About a year ago, I built a new desktop computer and transferred a lot of data from my laptop's hard drive to the desktop's SSD. I did this by removing the hard drive from the laptop and using a SATA-to-USB adapter to connect it to my desktop. The laptop hasn't worked correctly since. The symptoms:

  • Hard drive is constantly pegged by various Windows services. This has several side effects, such as most icons and my desktop background taking several minutes to load, or never loading at all.
  • Explorer hangs frequently.
  • Event viewer shows hundreds of errors being generated per hour, most with either ESENT or AppReadiness for the source.
  • Chrome is unable to load my user profile.

Things I've tried:

  • SFC. No errors found.
  • DISM. Says it found errors and fixed them, but no change.
  • Startup repair from my install disk. No errors found.
  • System restore. No effect.

This leads me to believe that somehow the permissions on my file system were broken by the data transfer. The errors thrown by ESENT say that they don't have access to a file in my AppData directory, and Chrome profiles are stored in AppData as well. I also found an error from the Flash update service that said it couldn't log in to the default Administrator account because the username or password was wrong. I wouldn't be surprised if the recovery tools couldn't detect such an error.
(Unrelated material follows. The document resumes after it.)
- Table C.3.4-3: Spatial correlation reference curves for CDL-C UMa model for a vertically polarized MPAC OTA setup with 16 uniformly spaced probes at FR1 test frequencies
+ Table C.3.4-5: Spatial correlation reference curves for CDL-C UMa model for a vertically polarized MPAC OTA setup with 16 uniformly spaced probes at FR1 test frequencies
The strange thing is, I've checked the permissions on the Users and Windows directories, and they look normal.

I would just reinstall Windows, but I have a lot of software on the laptop that I was able to purchase with student discounts and won't be able to get back, since Windows 8.1 no longer has a recovery option for just fixing the Windows installation without wiping everything else. How could my file transfer have caused the problems I'm having, and how can I fix the OS without losing my software?
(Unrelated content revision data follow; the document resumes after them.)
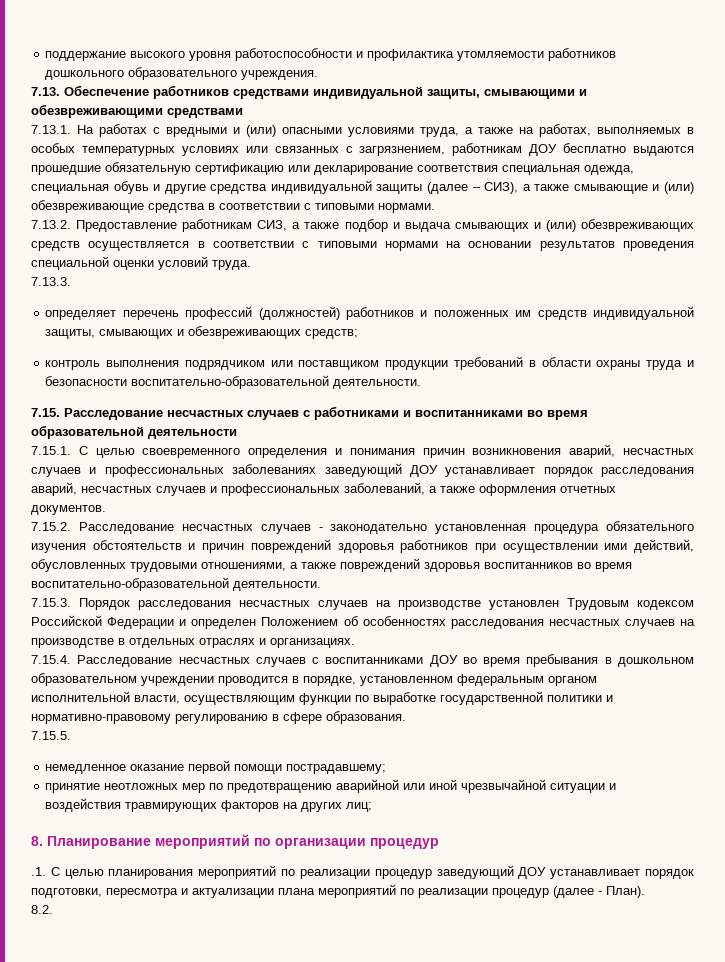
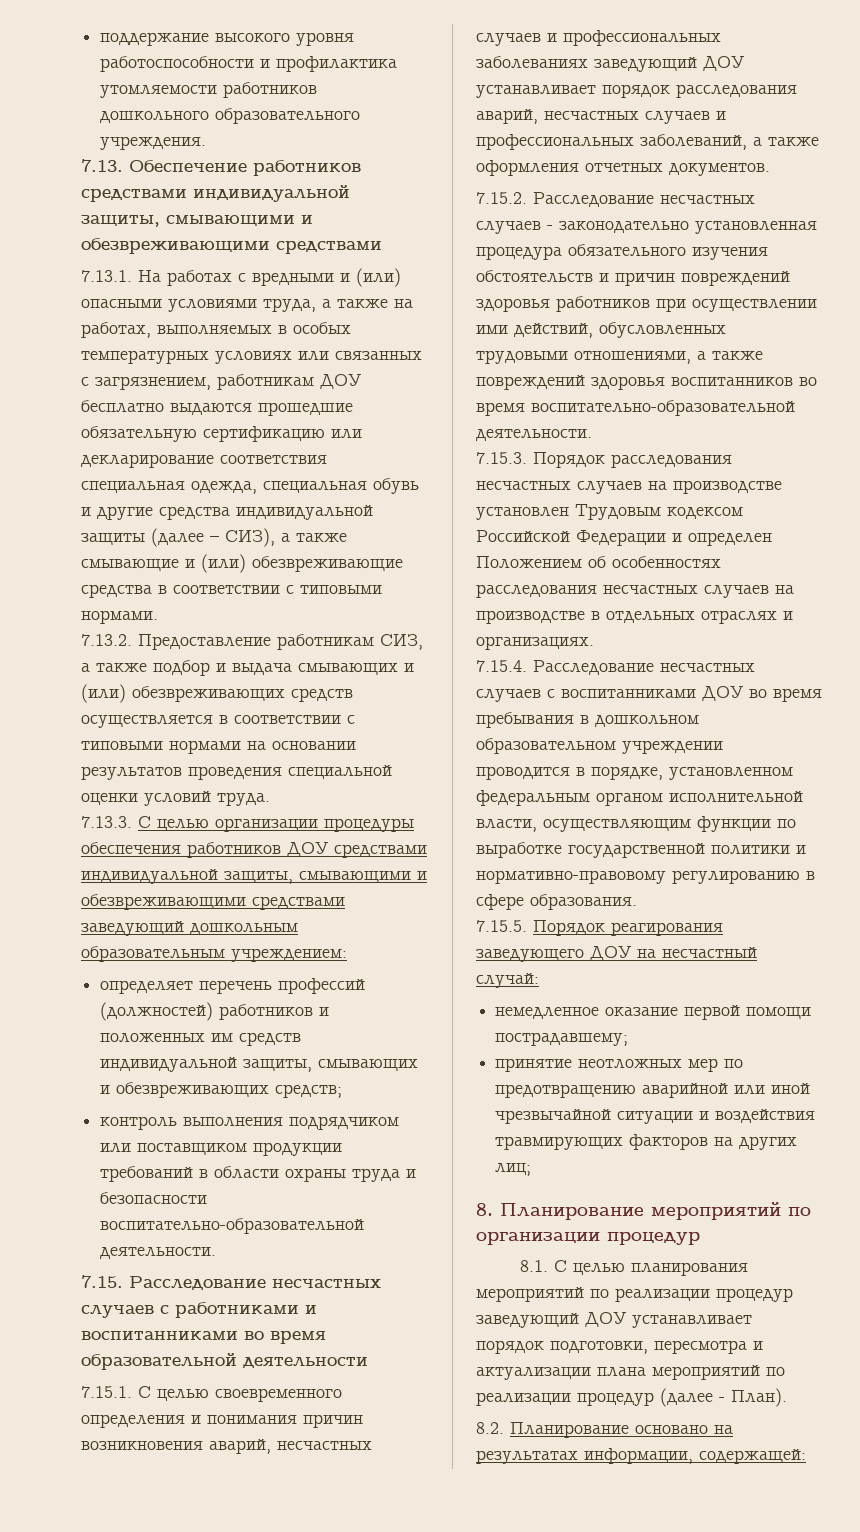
- 7.13.3.
+ 7.13.3. С целью организации процедуры обеспечения работников ДОУ средствами индивидуальной защиты, смывающими и обезвреживающими средствами заведующий дошкольным образовательным учреждением:
- 7.15.5.
+ 7.15.5. Порядок реагирования заведующего ДОУ на несчастный случай:
- .1. С целью планирования мероприятий по реализации процедур заведующий ДОУ устанавливает порядок подготовки, пересмотра и актуализации плана мероприятий по реализации процедур (далее - План).
+ 8.1. С целью планирования мероприятий по реализации процедур заведующий ДОУ устанавливает порядок подготовки, пересмотра и актуализации плана мероприятий по реализации процедур (далее - План).
- 8.2.
+ 8.2. Планирование основано на результатах информации, содержащей:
EDIT: I ran DISM again using my install disc as the update source per this article. This time, after it finished and told me the problems were fixed, I rebooted and Windows managed to get through installing updates. Once the updates were finished, Explorer wouldn't even run after login, even if I tried to spawn new instances from Task Manager. I did a system restore back to before the updates installed, but it didn't help. Explorer runs properly in safe mode.
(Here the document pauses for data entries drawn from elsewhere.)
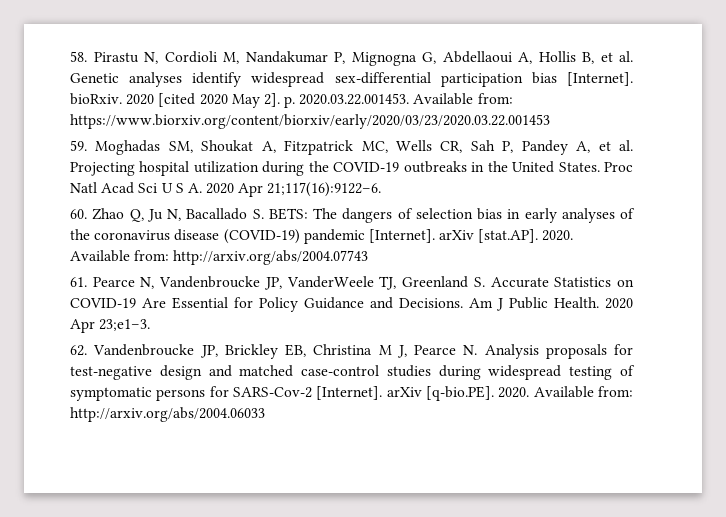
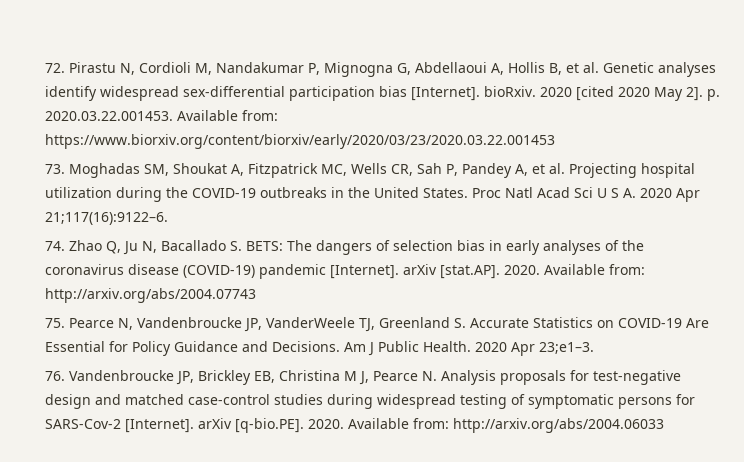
- 58. Pirastu N, Cordioli M, Nandakumar P, Mignogna G, Abdellaoui A, Hollis B, et al. Genetic analyses identify widespread sex-differential participation bias [Internet]. bioRxiv.
+ 72. Pirastu N, Cordioli M, Nandakumar P, Mignogna G, Abdellaoui A, Hollis B, et al. Genetic analyses identify widespread sex-differential participation bias [Internet]. bioRxiv.
- 59. Moghadas SM, Shoukat A, Fitzpatrick MC, Wells CR, Sah P, Pandey A, et al. Projecting hospital utilization during the COVID-19 outbreaks in the United States.
+ 73. Moghadas SM, Shoukat A, Fitzpatrick MC, Wells CR, Sah P, Pandey A, et al. Projecting hospital utilization during the COVID-19 outbreaks in the United States.
- 60. Zhao Q, Ju N, Bacallado S. BETS: The dangers of selection bias in early analyses of the coronavirus disease (COVID-19) pandemic [Internet]. arXiv [stat.AP]. 2020.
+ 74. Zhao Q, Ju N, Bacallado S. BETS: The dangers of selection bias in early analyses of the coronavirus disease (COVID-19) pandemic [Internet]. arXiv [stat.AP]. 2020.
- 61. Pearce N, Vandenbroucke JP, VanderWeele TJ, Greenland S. Accurate Statistics on COVID-19 Are Essential for Policy Guidance and Decisions.
+ 75. Pearce N, Vandenbroucke JP, VanderWeele TJ, Greenland S. Accurate Statistics on COVID-19 Are Essential for Policy Guidance and Decisions.
- 62. Vandenbroucke JP, Brickley EB, Christina M J, Pearce N. Analysis proposals for test-negative design and matched case-control studies during widespread testing of symptomatic persons for SARS-Cov-2 [Internet]. arXiv [q-bio.PE]. 2020.
+ 76. Vandenbroucke JP, Brickley EB, Christina M J, Pearce N. Analysis proposals for test-negative design and matched case-control studies during widespread testing of symptomatic persons for SARS-Cov-2 [Internet]. arXiv [q-bio.PE]. 2020.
EDIT 2: Per DavidPostill's request, screenshots of the SMART values for the hard drive, taken from HDDHealth: http://imgur.com/a/DTc5l

  • You're probably best off backing everything up and performing a factory restore using the manufacturer's recovery disk/partition. – Kinnectus Jul 8 '16 at 8:24
  • I'm worried that if I go that route, I'll lose access to my software anyway. Do you think it's unrecoverable? – Thomas DeSilva Jul 8 '16 at 8:50
  • Have you checked your HDD for SMART errors? – DavidPostill Jul 8 '16 at 17:23
  • @DavidPostill: SMART attributes all look pretty good. I have HDD Health installed, and it reports a 92% health rating. – Thomas DeSilva Jul 9 '16 at 3:49
  • 92% doesn't sound so good. Please edit and post the actual SMART values. p://superuser.com/questions/29240/how-can-i-read-my-hard-drives-smart-status-in-windows-7, and What is the easiest method of checking SMART status for your hard drive?. HDTune will report these. – DavidPostill Jul 9 '16 at 8:11

I managed to fix my laptop without reinstalling anything or replacing any hardware. It turns out that I was correct in my assumption that it was a permissions issue. Windows comes with a utility called icacls that can reset file permissions to their default values, so I wrote a small batch script to first take ownership of all files in a directory, then reset their permissions:

takeown /r /d Y /f *
icacls * /T /C /RESET

I ran this at the root of my C:\ drive and rebooted once it finished; some files had failed to be processed, but the Explorer hangs and loading failures went away.

My disk drive was still at 100% utilization from Windows Error Reporting constantly logging failures, though. Event Viewer showed that the SRUJet and SoftwareProtectionPlatform services were failing to open necessary files, so I changed the permissions on the relevant files back to the accounts that run the services by hand (these were probably the ones that failed in the previous step). The disk usage has now calmed down and errors are no longer accumulating.